これにより自然治癒を促し、数週間〜数ヶ月で骨がくっつくのを待ちます。
- 使用器具:ギプス、サポーター、テーピングなど
- 固定期間:部位によるが、おおよそ2〜8週間
- 目的:骨のズレを防ぎ、炎症を抑えながら回復を促進
■2. 整復(ずれた骨を元の位置に戻す処置)
骨がずれている場合は、手で元の位置に戻す「徒手整復」という処置が行われることがあります。
これは麻酔を用いて行うこともあり、処置後に再び固定を施します。
- 適応例:手首や指などの骨折で、軽度のずれがある場合
- 注意点:整復後も再びズレるリスクがあり、経過観察が重要
■3. 手術(骨を固定するための外科的治療)
重度の骨折や複雑な部位の場合は、金属のプレート・ボルト・釘などを用いて骨を内側から固定する手術が必要になります。
- 主な対象:大腿骨骨折、関節内骨折、多発骨折など
- 入院期間:約1〜2週間(術式や部位により異なる)
- 手術後:リハビリや通院によるフォローアップが必要
迷ったときの受診先の選び方と注意点
「骨折かもしれないけど、どの科に行けばいいか分からない」「近くに整形外科がないけど、どうすればいい?」そんなときに役立つのが、診療科の選び方の基本ルールと、地域医療の実情を踏まえた判断です。ここでは、受診先に迷ったときの対処法と、知っておくと安心なポイントを紹介します。
まずは整形外科、例外は部位や症状で判断
基本的なルールとして、骨折を疑う場合はまず整形外科へ、これが原則です。ただし、部位によっては例外的に他の診療科のほうが適切なこともあります。
■整形外科が第一選択となるケース
- 腕・足・手首・足首・指・肋骨など、四肢や体幹の骨折疑い
- 転倒やぶつけたあとに強い腫れや痛みが出ている
- 見た目で明らかな変形がある
これらは、整形外科でのレントゲン検査・固定処置・必要に応じた整復や手術対応が可能です。
■整形外科以外を考慮すべきケース
- 顔や鼻を強く打った場合:形成外科、口腔外科、耳鼻科へ
- 顎や口まわりに違和感がある場合:歯科口腔外科へ
- 頭や胸、腹部に打撲がある、意識がもうろうとする場合:外科または救急外来へ
「顔の骨折でも整形外科でいいのか?」「鼻の骨が折れた気がするが耳鼻科?」など、部位と症状をもとに最適な科を判断することが大切です。

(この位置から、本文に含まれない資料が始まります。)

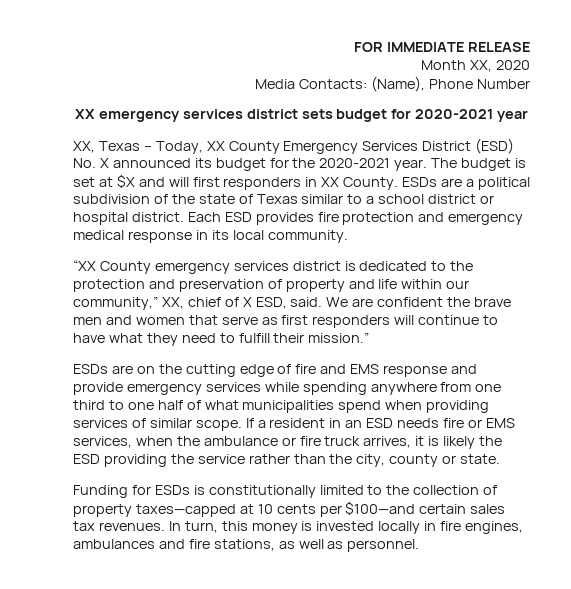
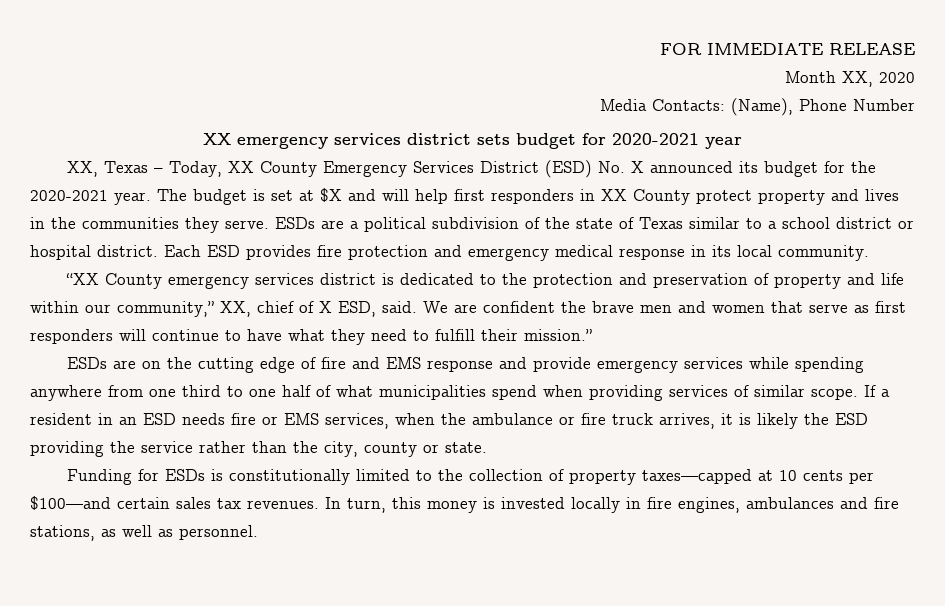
- The budget is set at $X and will first responders in XX County.
+ The budget is set at $X and will help first responders in XX County protect property and lives in the communities they serve.

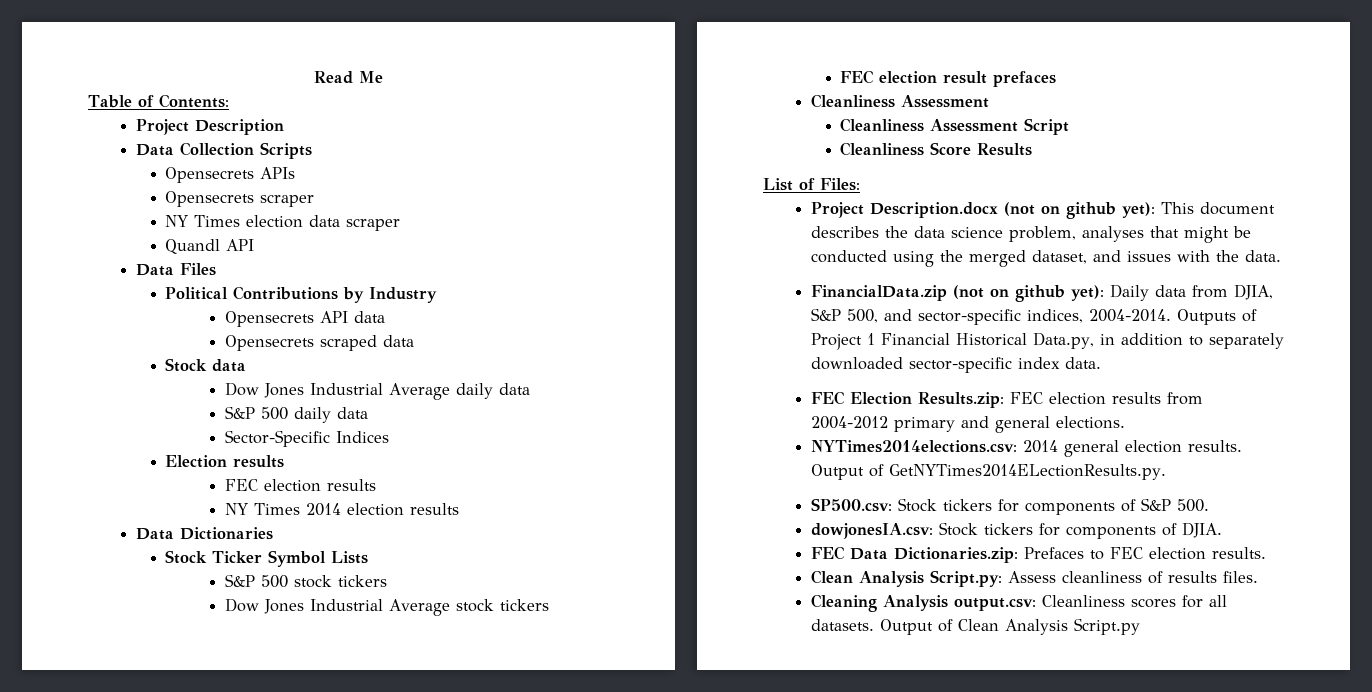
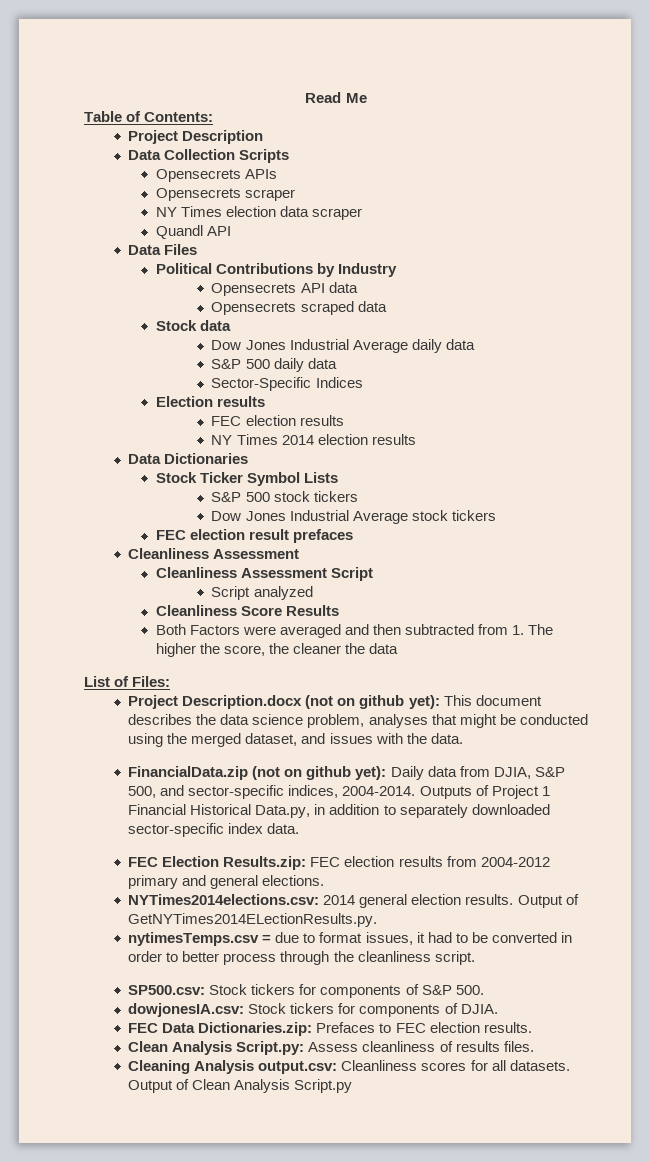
+ Script analyzed
+ Both Factors were averaged and then subtracted from 1. The higher the score, the cleaner the data
+ nytimesTemps.csv = due to format issues, it had to be converted in order to better process through the cleanliness script.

また、近年は医療機関のWebサイトに「対応症状」や「診療可能な外傷部位」が掲載されていることも多いため、事前確認も有効です。
地域によって診療科の名称や対応範囲が異なることも
日本全国すべての地域に、十分な医療体制が整っているわけではありません。特に地方や離島では、整形外科の専門医が常勤していない医療機関も珍しくありません。
■診療科の「名称」に惑わされない
- 「外科」しかない病院でも、整形外科的な処置を行っている場合あり
- 「総合診療科」や「初期診療科」で一次対応し、必要に応じて紹介してもらえる体制もある
このため、「整形外科がなさそうだから行かない」ではなく、まず最寄りの医療機関に相談する姿勢が大切です。
■救急外来は判断・振り分けの窓口として有効
特に夜間や休日など、診療科が閉まっている時間帯は、迷わず救急外来(ER)を受診しましょう。骨折か打撲か、整形外科か他科か、自分で判断するのは難しいため、専門的なトリアージ(振り分け)を受けることが重要です。
まとめ
「これって骨折かも?」と感じたら、まずは整形外科への受診を検討しましょう。顔や頭、内臓まわりの外傷は他科が適切な場合もあるため、部位と症状をもとに判断することが大切です。 迷ったときは総合病院や救急外来に相談を。
痛みが軽くても、骨折やヒビを見逃すと後遺症や治癒遅れにつながるリスクがあります。大切なのは、「ためらわずに受診すること」です。早期の対応が回復への近道です。
【参考文献】
1)Kazuya Nishino MD,Koji Tamai MD PhD:Heated Tobacco Products Impair Cell Viability, Osteoblastic Differentiation, and Bone Fracture-Healing,The Journal of Bone and Joint Surgery103(21),2021
2)Klotzbuecher CM, Ross PD, Landsman PB, Abbott TA 3rd, Berger M. Patients with prior fractures have an increased risk of future fractures: a summary of the literature and statistical synthesis. J Bone Miner Res. 2000 Apr;15(4):721-39. doi: 10.1359/jbmr.2000.15.4.721. PMID: 10780864.